With both ends included, repeat exactly the lines of the entries below from the one containing "- However, multi-cut" down to the one containing "- Previous studies", and no others.

□ □ □ □ □

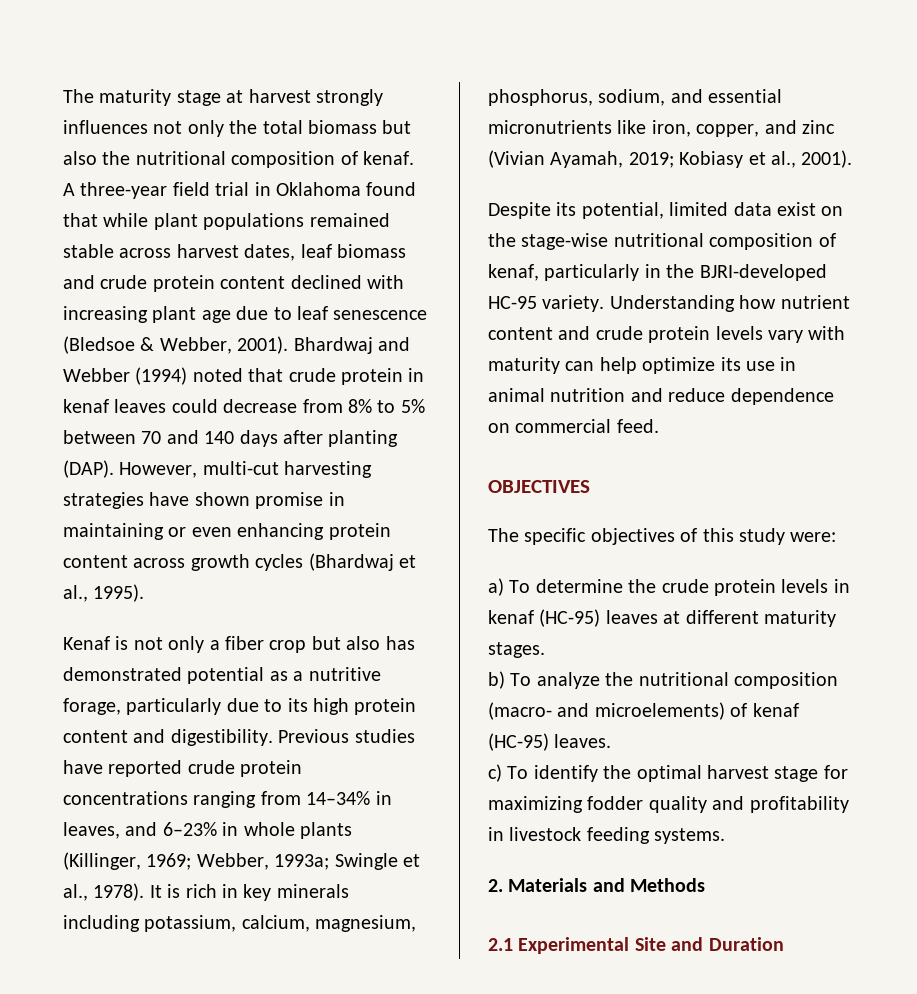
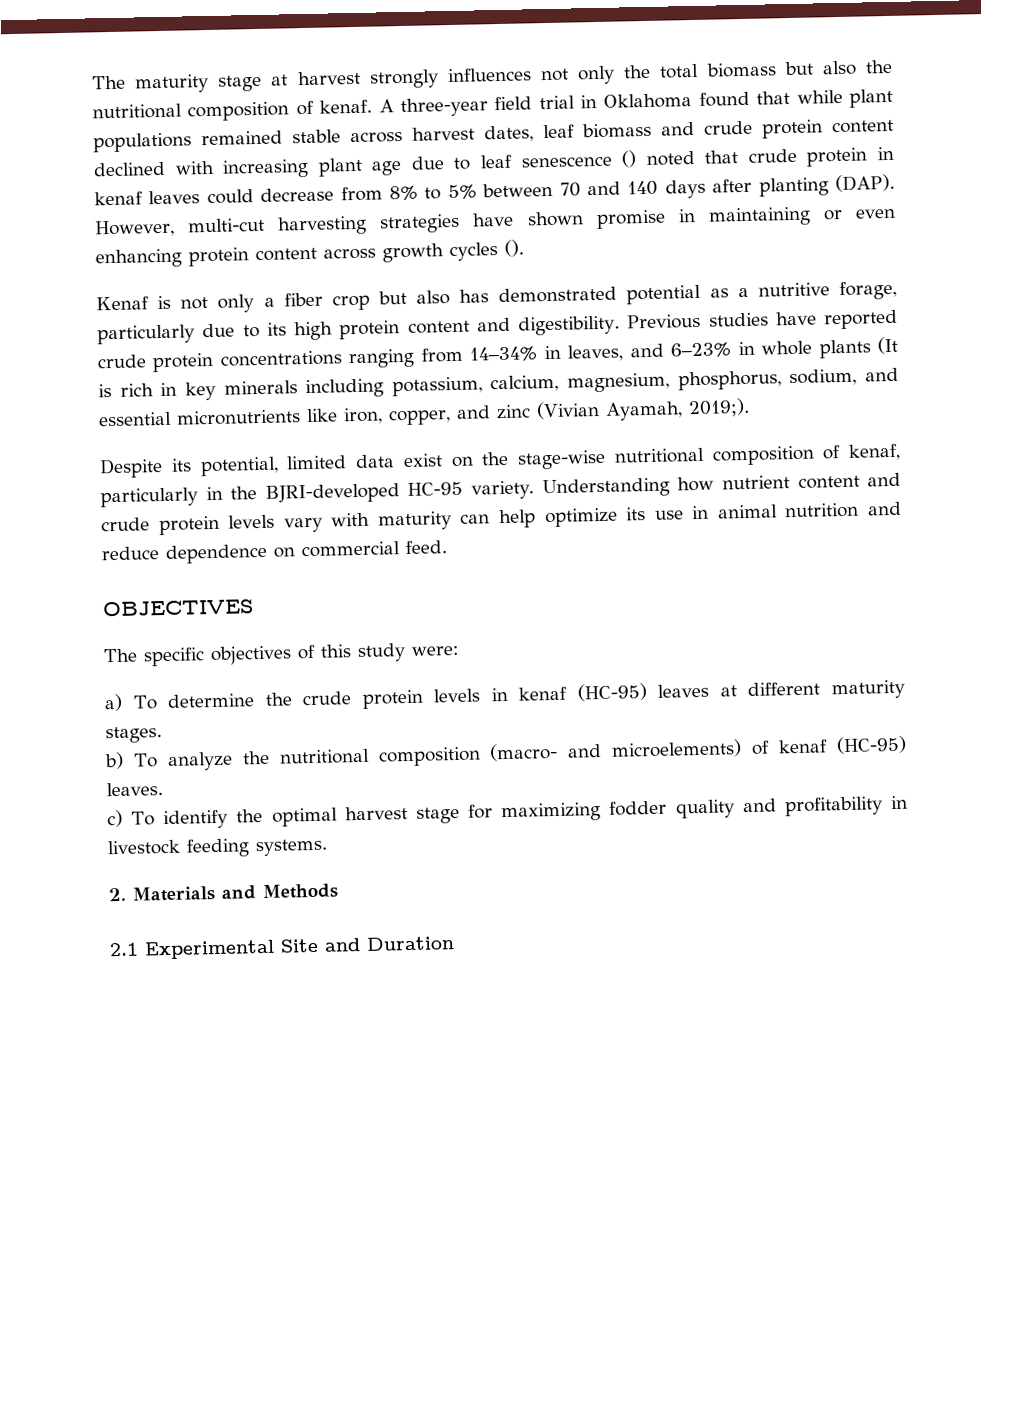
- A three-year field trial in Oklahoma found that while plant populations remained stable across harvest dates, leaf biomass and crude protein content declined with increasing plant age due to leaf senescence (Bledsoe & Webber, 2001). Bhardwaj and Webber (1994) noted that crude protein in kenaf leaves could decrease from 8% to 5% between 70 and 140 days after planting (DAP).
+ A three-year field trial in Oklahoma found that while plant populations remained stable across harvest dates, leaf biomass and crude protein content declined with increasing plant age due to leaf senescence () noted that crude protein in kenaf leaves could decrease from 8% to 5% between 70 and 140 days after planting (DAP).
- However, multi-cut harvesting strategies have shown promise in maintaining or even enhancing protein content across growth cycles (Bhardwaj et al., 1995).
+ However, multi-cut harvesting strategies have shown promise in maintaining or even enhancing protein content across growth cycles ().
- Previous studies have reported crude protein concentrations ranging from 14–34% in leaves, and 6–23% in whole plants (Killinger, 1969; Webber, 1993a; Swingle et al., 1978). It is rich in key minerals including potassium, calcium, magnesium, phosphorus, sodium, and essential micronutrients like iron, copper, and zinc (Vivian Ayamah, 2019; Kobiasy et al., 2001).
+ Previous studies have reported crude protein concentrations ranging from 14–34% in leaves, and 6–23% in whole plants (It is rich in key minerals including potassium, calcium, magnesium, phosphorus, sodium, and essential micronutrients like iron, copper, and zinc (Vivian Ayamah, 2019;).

□ □ □ □ □

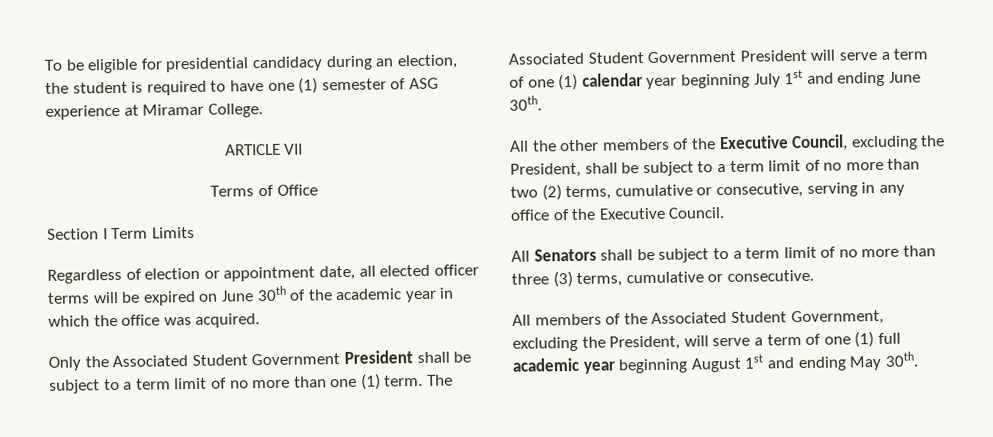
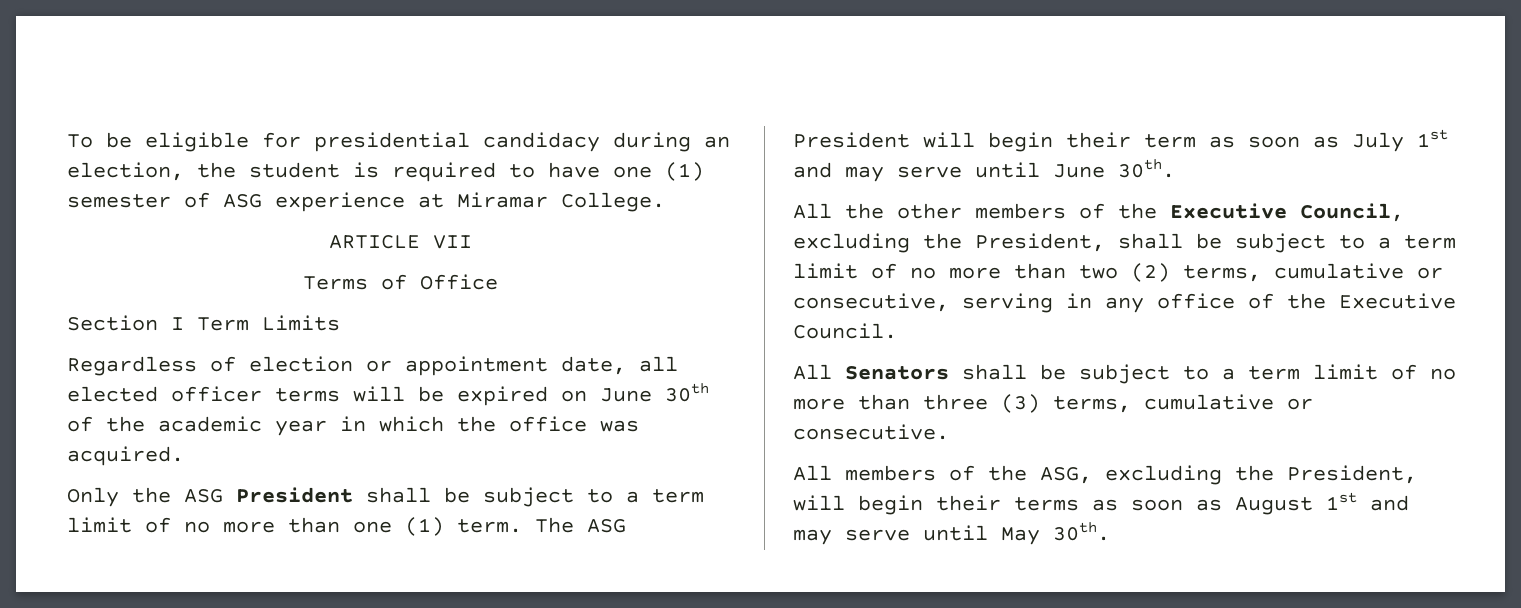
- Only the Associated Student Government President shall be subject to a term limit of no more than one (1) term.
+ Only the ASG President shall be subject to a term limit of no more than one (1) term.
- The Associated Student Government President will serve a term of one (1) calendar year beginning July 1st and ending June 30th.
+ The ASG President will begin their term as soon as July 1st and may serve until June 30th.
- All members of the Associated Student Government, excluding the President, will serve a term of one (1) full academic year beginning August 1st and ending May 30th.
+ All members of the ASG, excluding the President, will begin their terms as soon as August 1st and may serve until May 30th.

□ □ □ □ □

Answer area
- However, multi-cut harvesting strategies have shown promise in maintaining or even enhancing protein content across growth cycles (Bhardwaj et al., 1995).
+ However, multi-cut harvesting strategies have shown promise in maintaining or even enhancing protein content across growth cycles ().
- Previous studies have reported crude protein concentrations ranging from 14–34% in leaves, and 6–23% in whole plants (Killinger, 1969; Webber, 1993a; Swingle et al., 1978). It is rich in key minerals including potassium, calcium, magnesium, phosphorus, sodium, and essential micronutrients like iron, copper, and zinc (Vivian Ayamah, 2019; Kobiasy et al., 2001).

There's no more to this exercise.